Version difference data
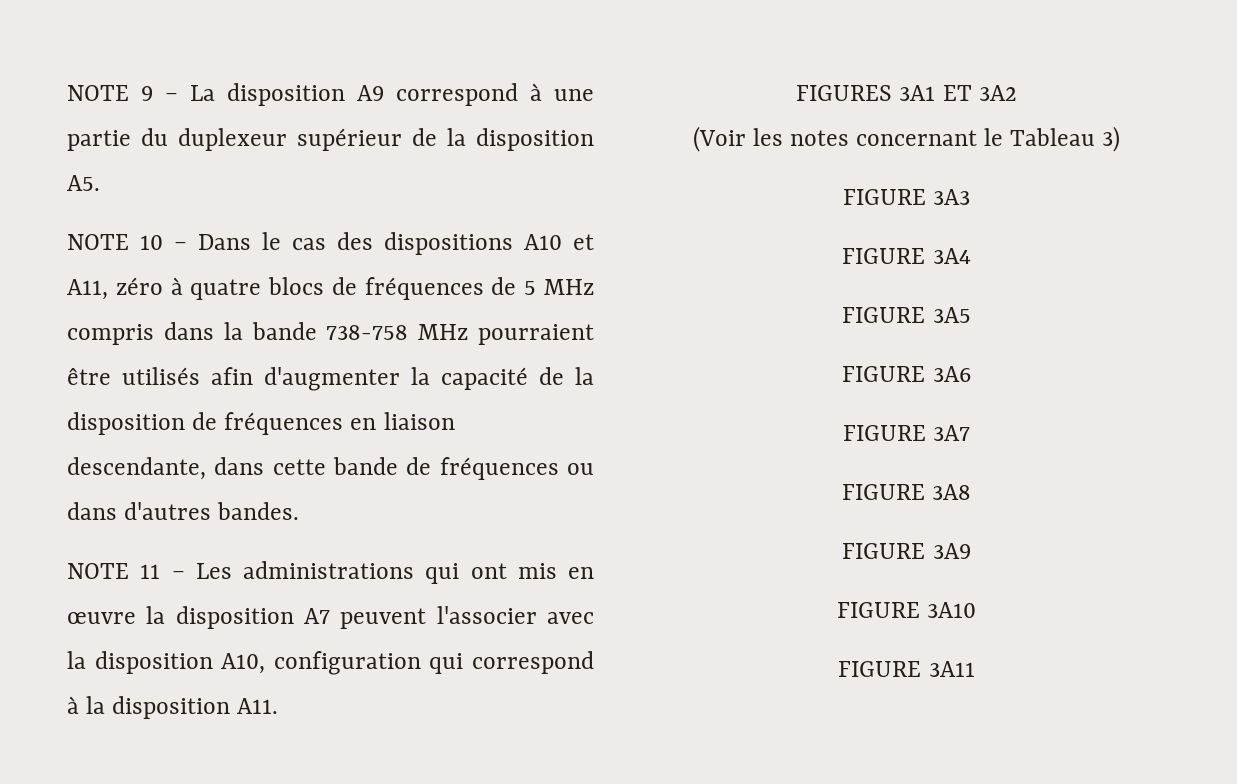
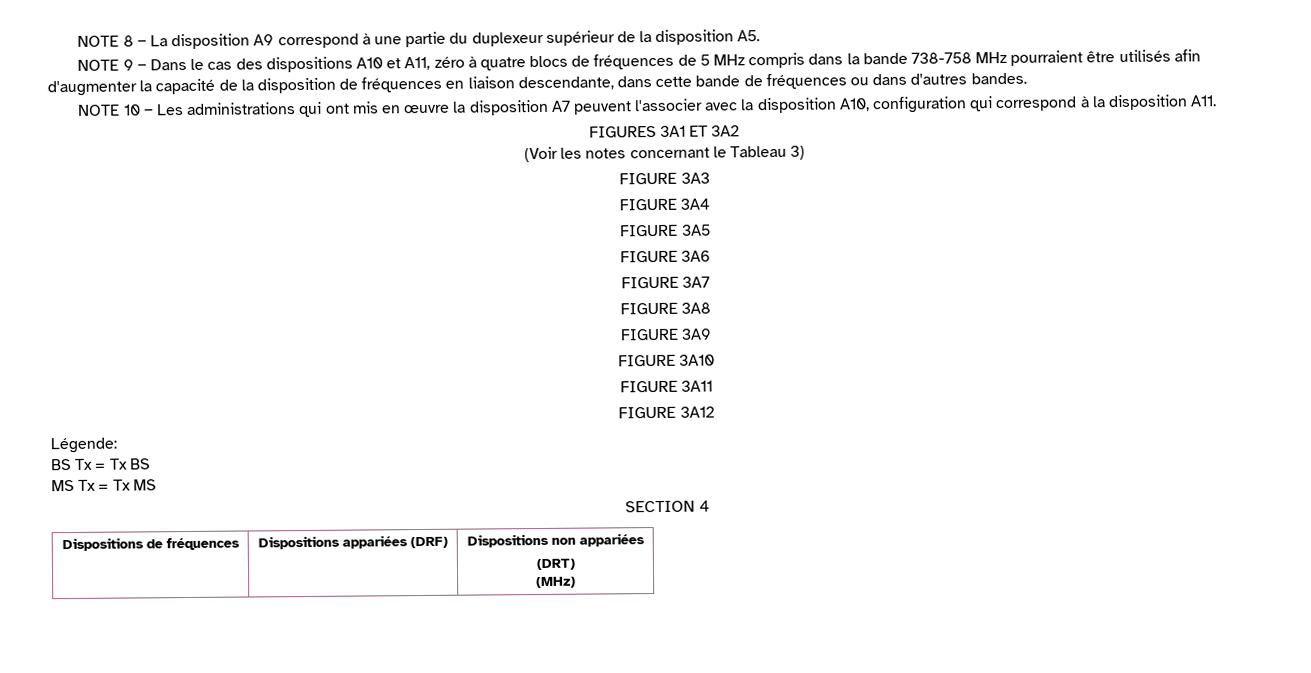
- NOTE 9 ‒ La disposition A9 correspond à une partie du duplexeur supérieur de la disposition A5.
+ NOTE 8 ‒ La disposition A9 correspond à une partie du duplexeur supérieur de la disposition A5.
- NOTE 10 ‒ Dans le cas des dispositions A10 et A11, zéro à quatre blocs de fréquences de 5 MHz compris dans la bande 738-758 MHz pourraient être utilisés afin d'augmenter la capacité de la disposition de fréquences en liaison descendante, dans cette bande de fréquences ou dans d'autres bandes.
+ NOTE 9 ‒ Dans le cas des dispositions A10 et A11, zéro à quatre blocs de fréquences de 5 MHz compris dans la bande 738-758 MHz pourraient être utilisés afin d'augmenter la capacité de la disposition de fréquences en liaison descendante, dans cette bande de fréquences ou dans d'autres bandes.
- NOTE 11 ‒ Les administrations qui ont mis en œuvre la disposition A7 peuvent l'associer avec la disposition A10, configuration qui correspond à la disposition A11.
+ NOTE 10 ‒ Les administrations qui ont mis en œuvre la disposition A7 peuvent l'associer avec la disposition A10, configuration qui correspond à la disposition A11.
+ FIGURE 3A12
+ Légende:
+ BS Tx = Tx BS
+ MS Tx = Tx MS
+ SECTION 4
+ Dispositions de fréquences | Dispositions appariées (DRF) | Dispositions non appariées
+ (DRT)
+ (MHz)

» **About this exercise**: Task for the records above: copy every line in which the word "administrations" occurs.

» **Output of the task**:
- NOTE 11 ‒ Les administrations qui ont mis en œuvre la disposition A7 peuvent l'associer avec la disposition A10, configuration qui correspond à la disposition A11.
+ NOTE 10 ‒ Les administrations qui ont mis en œuvre la disposition A7 peuvent l'associer avec la disposition A10, configuration qui correspond à la disposition A11.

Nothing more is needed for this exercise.